The failing power had shut down the door as it had only just opened up.

John pushed himself into the slight gap desperately. The bulky kevlar around him made it that much more difficult. But adrenaline surged through him as the lights began to flicker once more, this time within the room. As he strained against the door, John threw a quick glance into the room. He quickly spied the pod he needed. It was lit up brighter than the others and he thanked God that it was the closest. Spurred on by his target within sight, John gave one final push and pull and emerged free into the room. Barely giving himself time to right his footing, he shot towards the pod, manhandling the controls to open the damn thing.

The lights flickered once before the hall lighting shut off, followed by the rooms, leaving only the eerie glow of the pods.

His pod was working. Something he had done worked and he recognised the process.

Then the room got darker.

John turned quickly, a pod furthest into the room had shut down.

Then the one next to it.

The breath froze in John's lungs.

The stale air that tasted of dust and death, like metal and rot and stagnant water, surrounded him.

He'd failed, he thought, as he watched in quiet hopelessness as each pod slowly shut off.

A hissing noise behind him partially broke him from his desperation and as he turned on his heel, a body fell at him.

Quick reflexes had John catch the body but his lack of awareness had him tumbling to the floor too.
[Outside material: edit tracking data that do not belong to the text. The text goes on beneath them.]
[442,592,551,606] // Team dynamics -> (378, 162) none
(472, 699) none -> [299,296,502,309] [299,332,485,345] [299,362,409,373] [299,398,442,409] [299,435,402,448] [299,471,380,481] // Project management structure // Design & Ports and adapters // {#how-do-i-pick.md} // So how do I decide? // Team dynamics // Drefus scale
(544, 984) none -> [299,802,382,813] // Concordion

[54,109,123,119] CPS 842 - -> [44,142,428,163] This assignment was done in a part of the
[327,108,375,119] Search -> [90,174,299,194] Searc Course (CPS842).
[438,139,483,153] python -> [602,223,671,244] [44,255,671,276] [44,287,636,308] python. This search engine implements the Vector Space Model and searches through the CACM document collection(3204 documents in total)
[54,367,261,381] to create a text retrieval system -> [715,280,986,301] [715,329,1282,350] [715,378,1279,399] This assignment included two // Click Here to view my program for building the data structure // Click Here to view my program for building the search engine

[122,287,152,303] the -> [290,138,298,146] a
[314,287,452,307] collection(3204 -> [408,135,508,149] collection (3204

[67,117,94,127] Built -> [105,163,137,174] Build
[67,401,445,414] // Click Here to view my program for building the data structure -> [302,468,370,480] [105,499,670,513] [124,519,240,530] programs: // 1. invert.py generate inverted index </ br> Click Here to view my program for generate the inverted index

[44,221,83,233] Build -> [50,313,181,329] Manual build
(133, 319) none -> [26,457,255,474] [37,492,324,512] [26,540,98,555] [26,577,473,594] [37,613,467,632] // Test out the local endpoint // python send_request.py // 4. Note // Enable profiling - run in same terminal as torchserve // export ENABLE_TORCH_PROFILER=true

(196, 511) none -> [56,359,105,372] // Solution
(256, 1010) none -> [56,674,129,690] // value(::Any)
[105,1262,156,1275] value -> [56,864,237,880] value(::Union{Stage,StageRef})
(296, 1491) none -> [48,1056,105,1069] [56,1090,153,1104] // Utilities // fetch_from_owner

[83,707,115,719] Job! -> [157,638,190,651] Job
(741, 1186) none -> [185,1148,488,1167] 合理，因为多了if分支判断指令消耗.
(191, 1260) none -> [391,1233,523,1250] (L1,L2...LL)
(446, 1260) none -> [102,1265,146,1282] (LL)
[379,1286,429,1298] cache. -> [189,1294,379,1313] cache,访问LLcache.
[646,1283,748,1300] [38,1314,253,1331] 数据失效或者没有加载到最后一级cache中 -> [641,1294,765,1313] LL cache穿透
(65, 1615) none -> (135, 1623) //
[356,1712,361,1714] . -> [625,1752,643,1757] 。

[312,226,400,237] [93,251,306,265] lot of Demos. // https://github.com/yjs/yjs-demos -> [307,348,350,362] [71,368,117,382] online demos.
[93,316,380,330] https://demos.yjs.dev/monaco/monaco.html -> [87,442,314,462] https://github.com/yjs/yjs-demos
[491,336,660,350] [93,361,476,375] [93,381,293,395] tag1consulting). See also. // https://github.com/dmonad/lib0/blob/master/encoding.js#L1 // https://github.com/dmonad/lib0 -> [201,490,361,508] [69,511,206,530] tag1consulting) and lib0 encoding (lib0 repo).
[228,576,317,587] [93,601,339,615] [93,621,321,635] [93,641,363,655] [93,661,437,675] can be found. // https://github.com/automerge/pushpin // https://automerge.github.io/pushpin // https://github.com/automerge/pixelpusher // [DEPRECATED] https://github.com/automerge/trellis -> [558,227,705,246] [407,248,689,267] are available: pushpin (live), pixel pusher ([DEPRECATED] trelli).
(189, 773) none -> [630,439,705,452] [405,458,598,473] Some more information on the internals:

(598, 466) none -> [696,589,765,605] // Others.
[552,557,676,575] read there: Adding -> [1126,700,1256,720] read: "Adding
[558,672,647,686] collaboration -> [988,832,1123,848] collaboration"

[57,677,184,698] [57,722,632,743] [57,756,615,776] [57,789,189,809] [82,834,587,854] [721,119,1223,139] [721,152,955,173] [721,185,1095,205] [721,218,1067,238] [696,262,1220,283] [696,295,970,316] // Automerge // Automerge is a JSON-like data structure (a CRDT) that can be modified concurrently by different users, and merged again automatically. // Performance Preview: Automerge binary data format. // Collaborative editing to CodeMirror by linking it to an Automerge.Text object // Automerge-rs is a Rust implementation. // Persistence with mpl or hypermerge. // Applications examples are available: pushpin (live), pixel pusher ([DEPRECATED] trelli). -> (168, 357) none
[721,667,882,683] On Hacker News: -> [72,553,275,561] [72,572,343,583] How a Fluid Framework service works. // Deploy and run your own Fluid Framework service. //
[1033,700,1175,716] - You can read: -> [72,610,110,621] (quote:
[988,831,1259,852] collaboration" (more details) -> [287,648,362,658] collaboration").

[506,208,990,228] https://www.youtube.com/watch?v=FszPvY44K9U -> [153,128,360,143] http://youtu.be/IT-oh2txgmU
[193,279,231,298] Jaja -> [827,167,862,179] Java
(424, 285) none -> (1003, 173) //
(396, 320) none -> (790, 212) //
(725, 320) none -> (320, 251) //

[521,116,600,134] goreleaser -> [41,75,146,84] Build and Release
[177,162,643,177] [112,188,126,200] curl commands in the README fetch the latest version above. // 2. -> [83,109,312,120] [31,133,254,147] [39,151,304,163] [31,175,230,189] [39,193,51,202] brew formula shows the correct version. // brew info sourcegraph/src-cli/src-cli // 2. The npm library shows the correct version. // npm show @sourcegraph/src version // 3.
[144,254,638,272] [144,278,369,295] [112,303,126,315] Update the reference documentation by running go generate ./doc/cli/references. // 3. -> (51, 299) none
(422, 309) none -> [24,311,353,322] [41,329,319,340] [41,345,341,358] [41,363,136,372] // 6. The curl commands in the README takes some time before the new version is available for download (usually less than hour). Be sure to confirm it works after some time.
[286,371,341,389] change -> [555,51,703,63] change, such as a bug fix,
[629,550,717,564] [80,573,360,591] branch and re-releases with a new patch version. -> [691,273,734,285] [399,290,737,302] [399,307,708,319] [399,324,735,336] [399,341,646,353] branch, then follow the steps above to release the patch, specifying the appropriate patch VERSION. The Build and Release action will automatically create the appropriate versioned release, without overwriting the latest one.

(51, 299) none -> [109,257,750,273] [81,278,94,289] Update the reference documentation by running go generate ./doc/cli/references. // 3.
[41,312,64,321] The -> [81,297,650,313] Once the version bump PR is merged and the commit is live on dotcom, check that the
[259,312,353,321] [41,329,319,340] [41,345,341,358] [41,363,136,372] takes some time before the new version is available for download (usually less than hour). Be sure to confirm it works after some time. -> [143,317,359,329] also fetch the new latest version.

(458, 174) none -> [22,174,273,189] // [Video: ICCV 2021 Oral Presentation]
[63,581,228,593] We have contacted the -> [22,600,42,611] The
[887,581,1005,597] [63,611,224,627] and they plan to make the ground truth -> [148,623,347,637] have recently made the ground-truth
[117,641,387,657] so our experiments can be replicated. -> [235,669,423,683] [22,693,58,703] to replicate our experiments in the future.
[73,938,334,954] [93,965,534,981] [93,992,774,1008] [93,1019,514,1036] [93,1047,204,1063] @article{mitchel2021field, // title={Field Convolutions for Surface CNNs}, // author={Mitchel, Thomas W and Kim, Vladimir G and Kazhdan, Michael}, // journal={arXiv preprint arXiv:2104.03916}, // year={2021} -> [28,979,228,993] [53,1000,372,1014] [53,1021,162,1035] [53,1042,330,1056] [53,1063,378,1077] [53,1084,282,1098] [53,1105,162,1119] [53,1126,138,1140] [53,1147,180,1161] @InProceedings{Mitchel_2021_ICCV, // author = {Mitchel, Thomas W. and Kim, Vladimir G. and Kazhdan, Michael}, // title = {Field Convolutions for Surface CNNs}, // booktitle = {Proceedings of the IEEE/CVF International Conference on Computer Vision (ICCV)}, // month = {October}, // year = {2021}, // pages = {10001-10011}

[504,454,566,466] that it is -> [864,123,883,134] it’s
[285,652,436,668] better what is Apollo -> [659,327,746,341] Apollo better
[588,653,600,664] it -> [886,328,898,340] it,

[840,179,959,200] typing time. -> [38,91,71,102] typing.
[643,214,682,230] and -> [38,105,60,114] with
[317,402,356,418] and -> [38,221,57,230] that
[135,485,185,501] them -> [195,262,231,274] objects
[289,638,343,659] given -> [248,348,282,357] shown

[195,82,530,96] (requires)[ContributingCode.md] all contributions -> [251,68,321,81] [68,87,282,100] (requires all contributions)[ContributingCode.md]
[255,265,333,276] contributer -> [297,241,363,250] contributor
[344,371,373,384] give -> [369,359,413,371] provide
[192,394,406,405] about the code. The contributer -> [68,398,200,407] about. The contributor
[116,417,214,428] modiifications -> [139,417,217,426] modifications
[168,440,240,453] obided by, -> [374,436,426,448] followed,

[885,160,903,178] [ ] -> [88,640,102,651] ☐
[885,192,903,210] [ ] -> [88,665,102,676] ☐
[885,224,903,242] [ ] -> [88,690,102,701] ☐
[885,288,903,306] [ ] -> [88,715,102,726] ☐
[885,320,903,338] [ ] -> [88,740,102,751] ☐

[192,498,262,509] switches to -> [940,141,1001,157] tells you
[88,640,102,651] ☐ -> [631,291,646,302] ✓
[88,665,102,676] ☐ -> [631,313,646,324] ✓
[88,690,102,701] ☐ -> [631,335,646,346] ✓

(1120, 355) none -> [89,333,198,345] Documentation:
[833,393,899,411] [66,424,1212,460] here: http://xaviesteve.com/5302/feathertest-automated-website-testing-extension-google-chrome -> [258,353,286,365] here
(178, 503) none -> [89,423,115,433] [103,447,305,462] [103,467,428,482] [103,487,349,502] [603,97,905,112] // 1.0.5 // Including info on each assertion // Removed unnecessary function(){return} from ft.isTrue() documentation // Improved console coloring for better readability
He protected the body out of instinct, falling around it.

As he hit the floor, all light disappeared from the room.

John lay in perfect darkness and silence, his arms wrapped carefully around the figure. He didn't dare move. Or make a sound. Or breathe.

His body ached in anticipation, or perhaps from the fall.

Had be been too late?

Had he failed?

Had he let them die?

A warm breath caressed his neck.

John couldn't help the relieved laugh from gracing his lips and in the darkness, he held the body a little tighter.

They were alive.

His quiet celebration was cut short as McKay sounded in his ear

"Well?" Trepidation thick in his voice

John laughed as he answered

"I got 'em out in time."

"I'll, uh, I'll send someone to radio Atlantis."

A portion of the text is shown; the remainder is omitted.